# Source data:
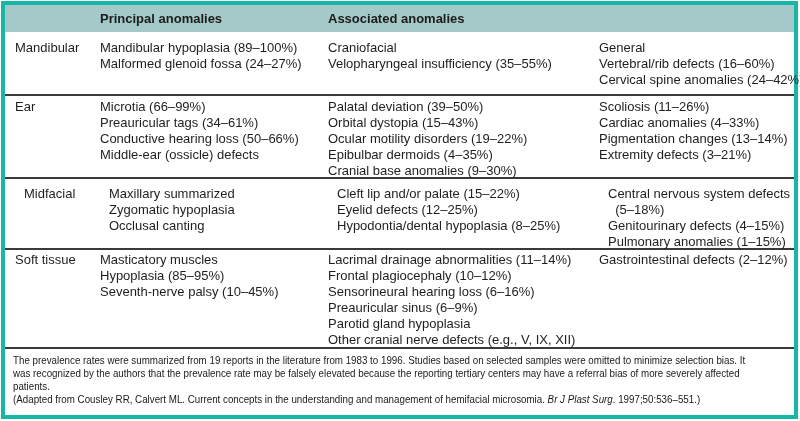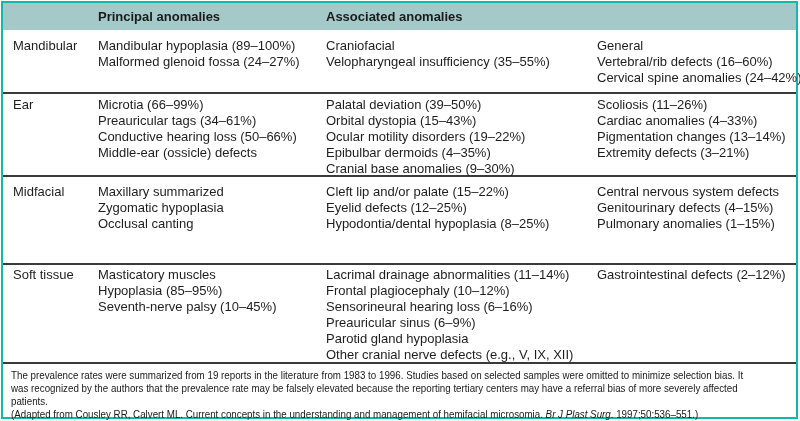--- a/index.html
+++ b/index.html
@@ -21,7 +21,7 @@
     left: 1px; top: 1px;
     width: 797px;
     height: 418px;
-    border: 2px solid #14b8a6;
+    border: 4px solid #14b8a6;
     box-sizing: border-box;
     background: #ffffff;
     color: #1e1e1e;

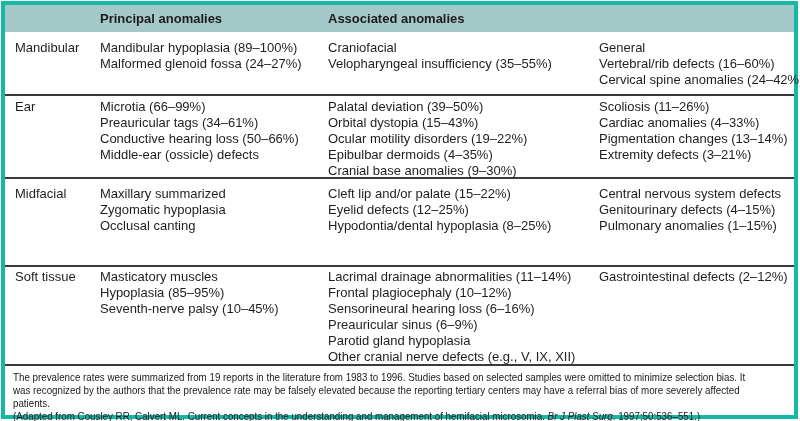--- a/index.html
+++ b/index.html
@@ -46,7 +46,7 @@
   }
   .row-0 { height: 64px; padding-top: 8px; }
   .row-1 { height: 83px; padding-top: 3px; }
-  .row-2 { height: 88px; padding-top: 7px; }
+  .row-2 { height: 71px; padding-top: 7px; padding-left: 9px; }
   .row-3 { height: 99px; padding-top: 2px; }
   .c1 { flex: 0 0 95px;  padding-left: 10px; box-sizing: border-box; }
   .c2 { flex: 0 0 228px; box-sizing: border-box; }

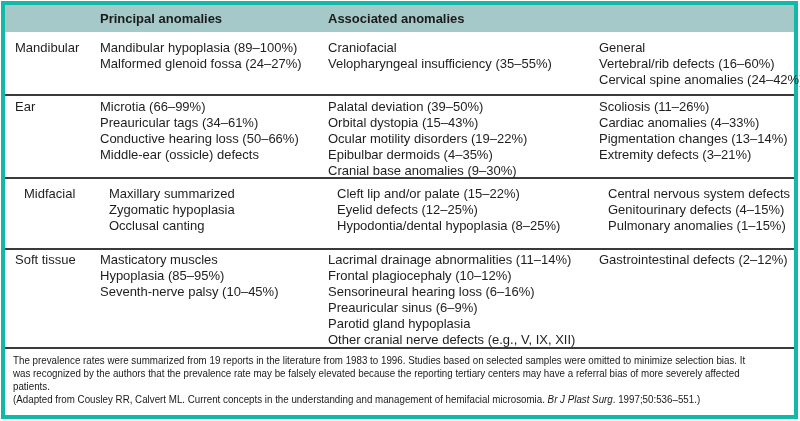--- a/index.html
+++ b/index.html
@@ -140,6 +140,7 @@
         </div>
       <div class="c4 cell">
           <div class="line">Central nervous system defects</div>
+          <div class="line">  (5–18%)</div>
           <div class="line">Genitourinary defects (4–15%)</div>
           <div class="line">Pulmonary anomalies (1–15%)</div>
         </div>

# Work required:
Only lines holding the word "flex" are wanted; list them all from the material.

# Worked solution:
   .c1 { flex: 0 0 95px;  padding-left: 10px; box-sizing: border-box; }
   .c2 { flex: 0 0 228px; box-sizing: border-box; }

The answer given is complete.